Dataproc is a managed Apache Spark and Apache Hadoop service that is fast, easy to use, and low cost.

Automated Cluster Management: Managed deployment, logging, and monitoring let you focus on your data, not on your cluster. Dataproc clusters are stable, scalable, and speedy.
Resizable Clusters: Create and scale clusters quickly with various virtual machine types, disk sizes, number of nodes, and networking options.
Autoscaling Clusters: Dataproc Autoscaling provides a mechanism for automating cluster resource management, and enables automatic addition and subtraction of cluster workers (nodes).
Cloud Integrated: Built-in integration with Cloud Storage, BigQuery, Bigtable, Cloud Logging, Cloud Monitoring, and AI Hub, giving you a complete and robust data platform.
Versioning: Image versioning allows you to switch between different versions of Apache Spark, Apache Hadoop, and other tools.
Highly available: Run clusters in high availability mode with multiple master nodes, and set jobs to restart on failure to ensure your clusters and jobs are highly available.
Enterprise Security: When you create a Dataproc cluster, you can enable Hadoop Secure Mode via Kerberos by adding a Security Configuration. Also,GCP and Dataproc offer additional security features that help protect your data. Some of the most commonly used GCP-specific security features used with Dataproc include default at-rest encryption, OS Login, VPC Service Controls, and Customer Managed Encryption Keys (CMEK)
Cluster Scheduled Deletion: To help avoid incurring charges for an inactive cluster, you can use Dataproc's scheduled deletion, which provides options to delete a cluster after a specified cluster idle period, at a specified future time, or after a specfied time period.

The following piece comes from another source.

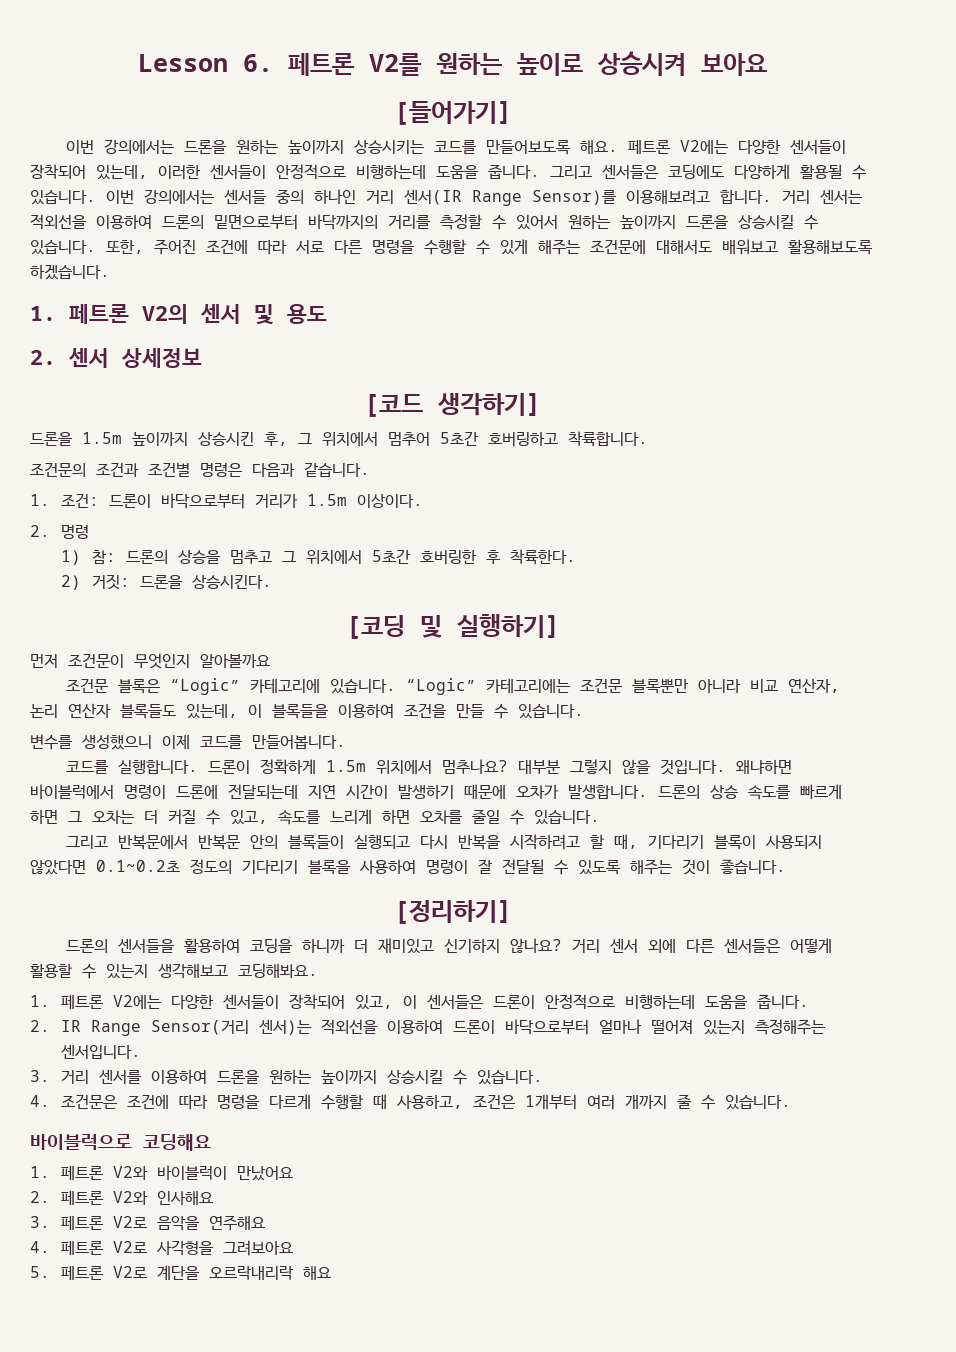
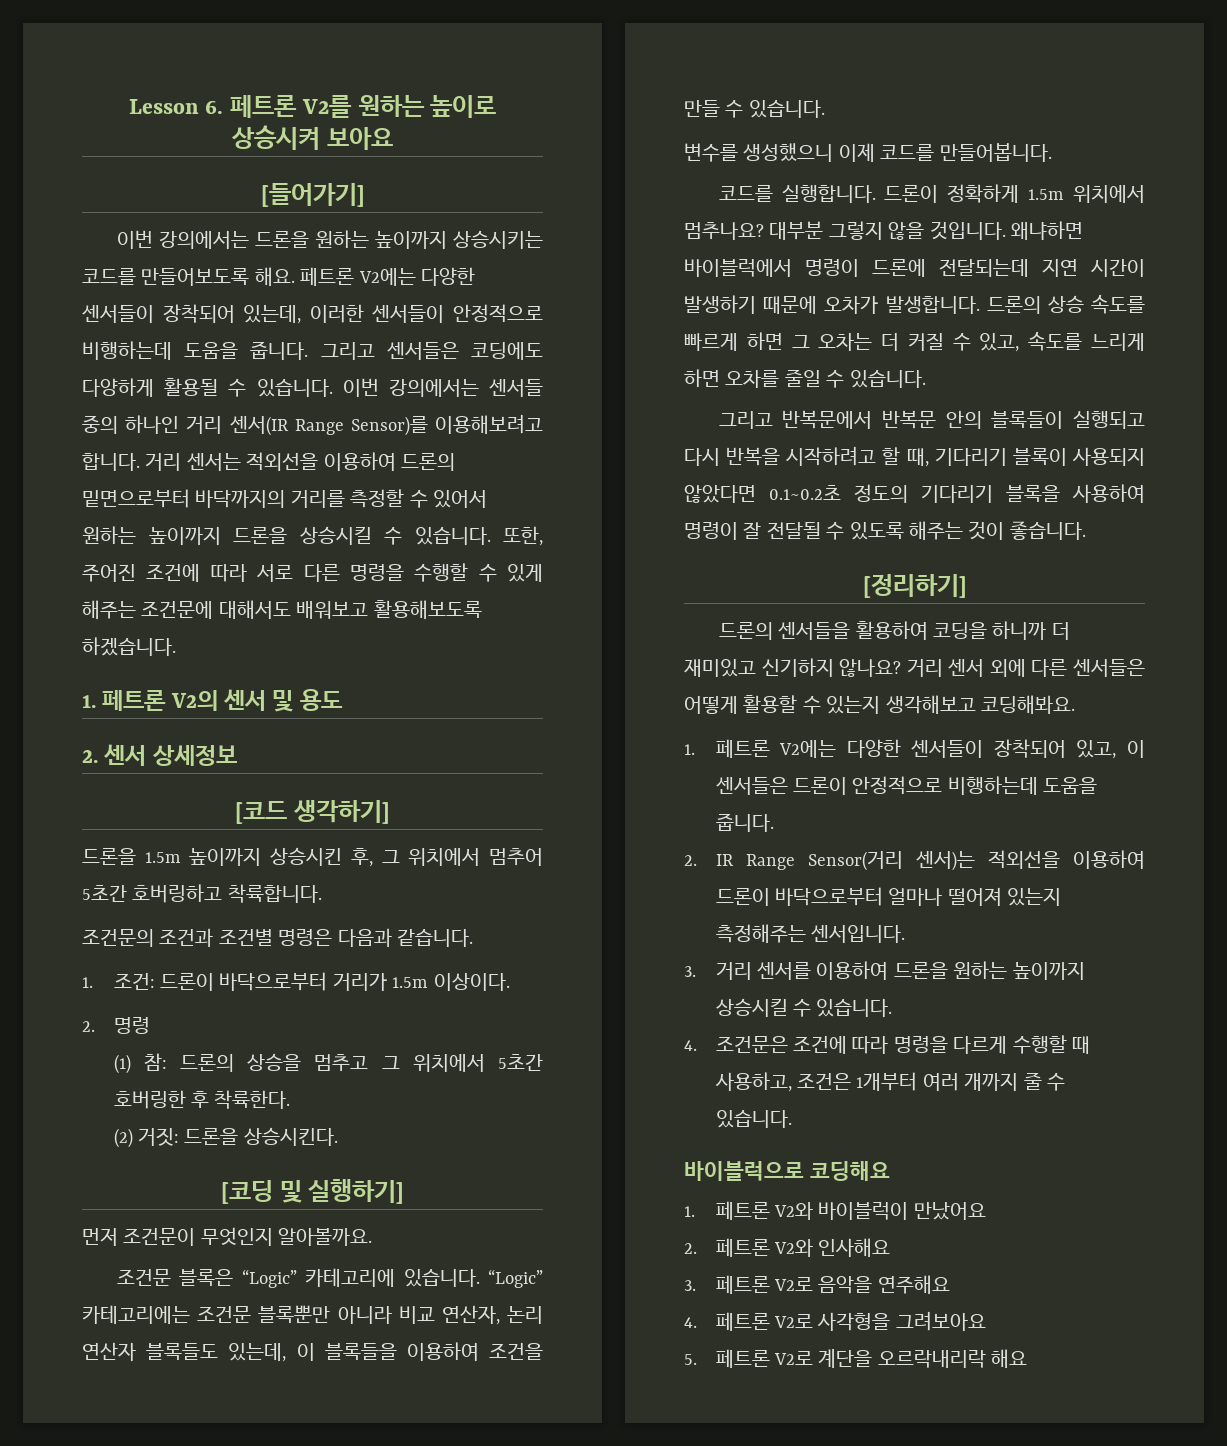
[61,550,82,565] 1) -> [113,1054,131,1074] (1)
[61,575,82,590] 2) -> [113,1128,133,1148] (2)
[200,654,270,668] 알아볼까요 -> [278,1228,373,1246] 알아볼까요.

Automatic or Manual Configuration: Dataproc automatically configures hardware and software, but also gives you manual control.
Developer Tools: Multiple ways to manage a cluster, including an easy-to-use web UI, the Cloud SDK, RESTful APIs, and SSH access.
Initialization Actions: Run initialization actions to install or customize the settings and libraries you need when your cluster is created.
Optional Components: Use optional components to install and configure additional components on the cluster. Optional components are integrated with Dataproc components, and offer fully configured environments for Zeppelin, Druid, Presto, and other open source software components related to the Apache Hadoop and Apache Spark ecosystem.
Custom Images: Dataproc clusters can be provisioned with a custom image that includes your pre-installed Linux operating system packages.
Flexible Virtual Machines: Clusters can use custom machine types and preemptible virtual machines to make them the perfect size for your needs.
Component Gateway and Notebook Access: Dataproc Component Gateway enables secure, one-click access to Dataproc default and optional component web interfaces running on the cluster.
Workflow Templates: Dataproc workflow templates provide a flexible and easy-to-use mechanism for managing and executing workflows. A Workflow Template is a reusable workflow configuration that defines a graph of jobs with information on where to run those jobs.

Dataproc Pricing

Dataproc incurs a small incremental fee per virtual CPU in the Compute Engine instances used in your cluster¹.

Machine Type	Price
Standard Machines 1-64 Virtual CPUs	$0.010 - $0.640
High Memory Machines 2-64 Virtual CPUs	$0.020 - $0.640
High CPU Machines 2-64 Virtual CPUs	$0.020 - $0.640
Custom Machines Based on vCPU and memory usage	$0.010/ vCPU hour

If you pay in a currency other than USD, the prices listed in your currency on Cloud Platform SKUs apply.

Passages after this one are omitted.